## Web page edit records
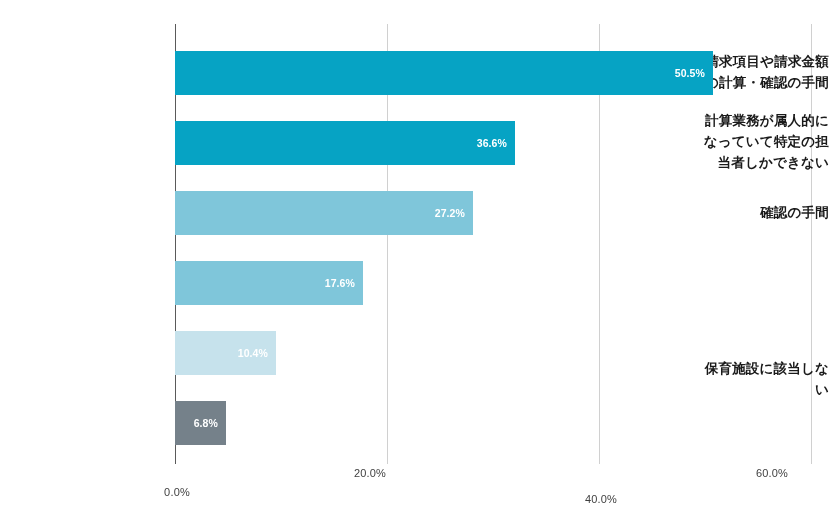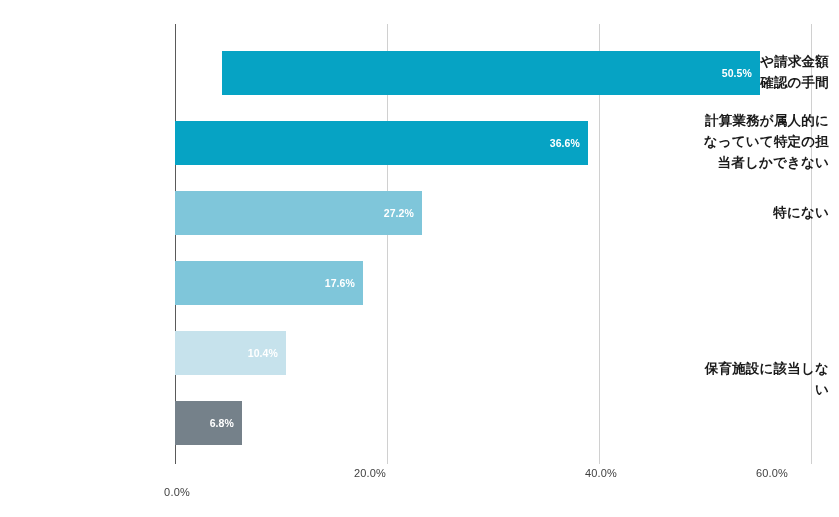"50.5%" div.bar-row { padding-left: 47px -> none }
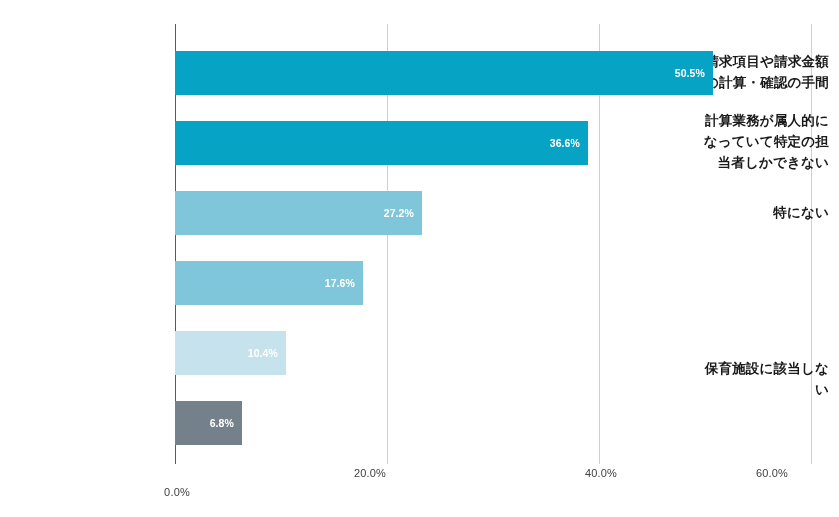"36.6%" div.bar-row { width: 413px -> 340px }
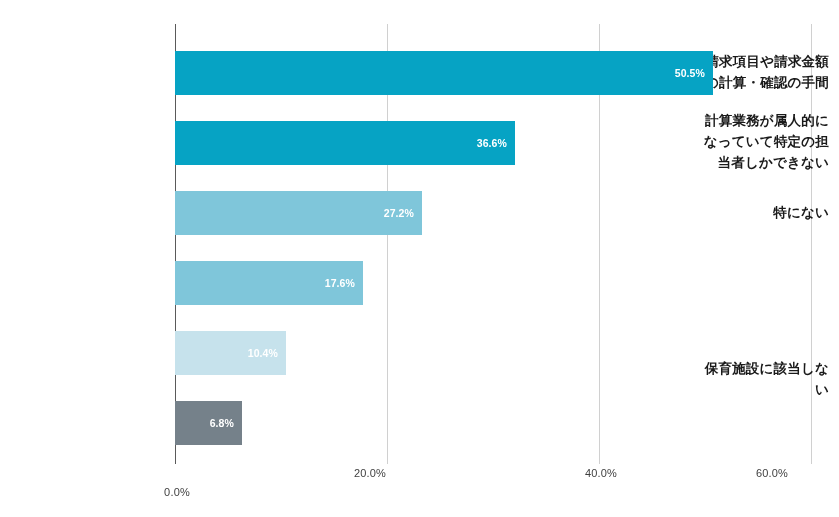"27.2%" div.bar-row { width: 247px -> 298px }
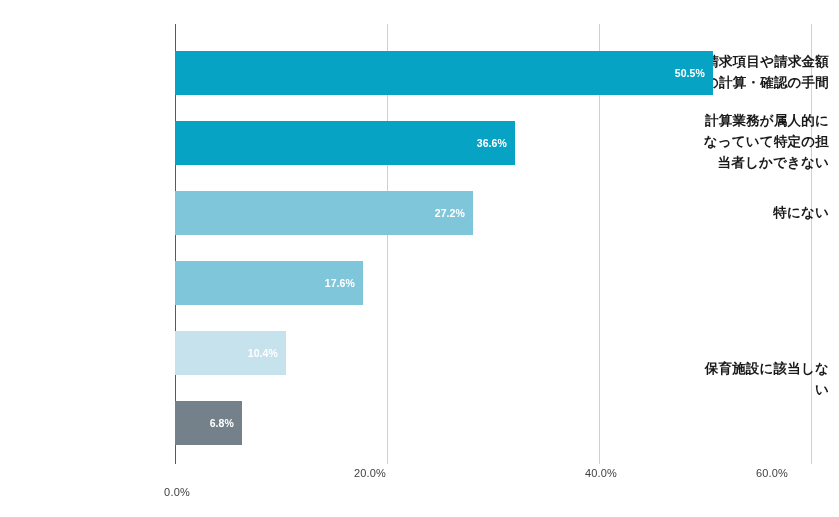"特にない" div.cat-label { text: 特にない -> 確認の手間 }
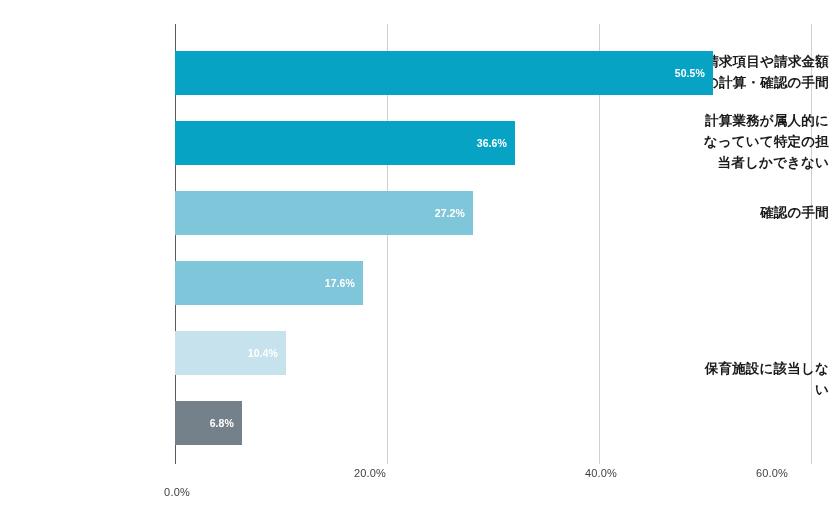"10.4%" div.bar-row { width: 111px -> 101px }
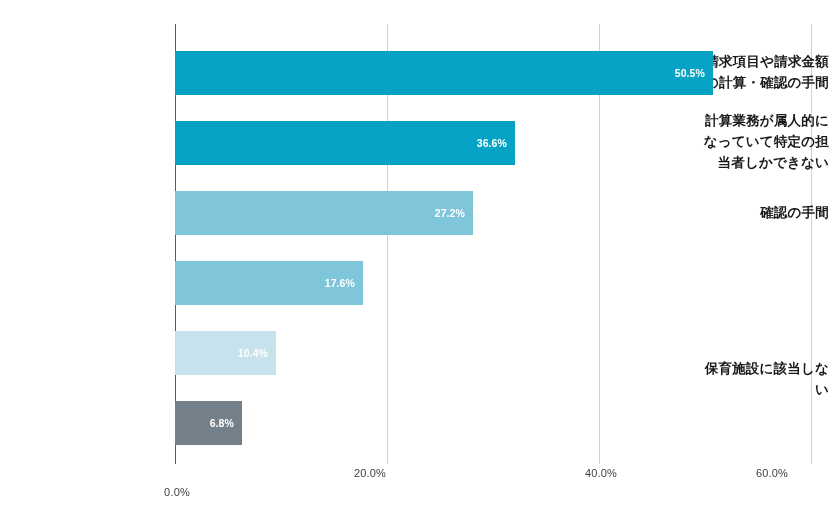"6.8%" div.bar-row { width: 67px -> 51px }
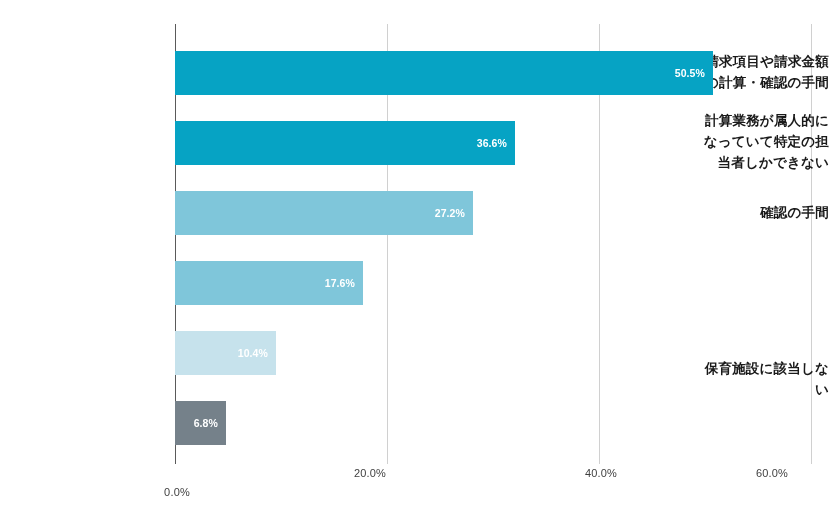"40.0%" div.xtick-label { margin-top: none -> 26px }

## Task instructions
Only the lines from the one containing "width: 111px ->" through the final line of the data are to be written out, exactly as they stand and without pictures.

## Your solution
"10.4%" div.bar-row { width: 111px -> 101px }
"6.8%" div.bar-row { width: 67px -> 51px }
"40.0%" div.xtick-label { margin-top: none -> 26px }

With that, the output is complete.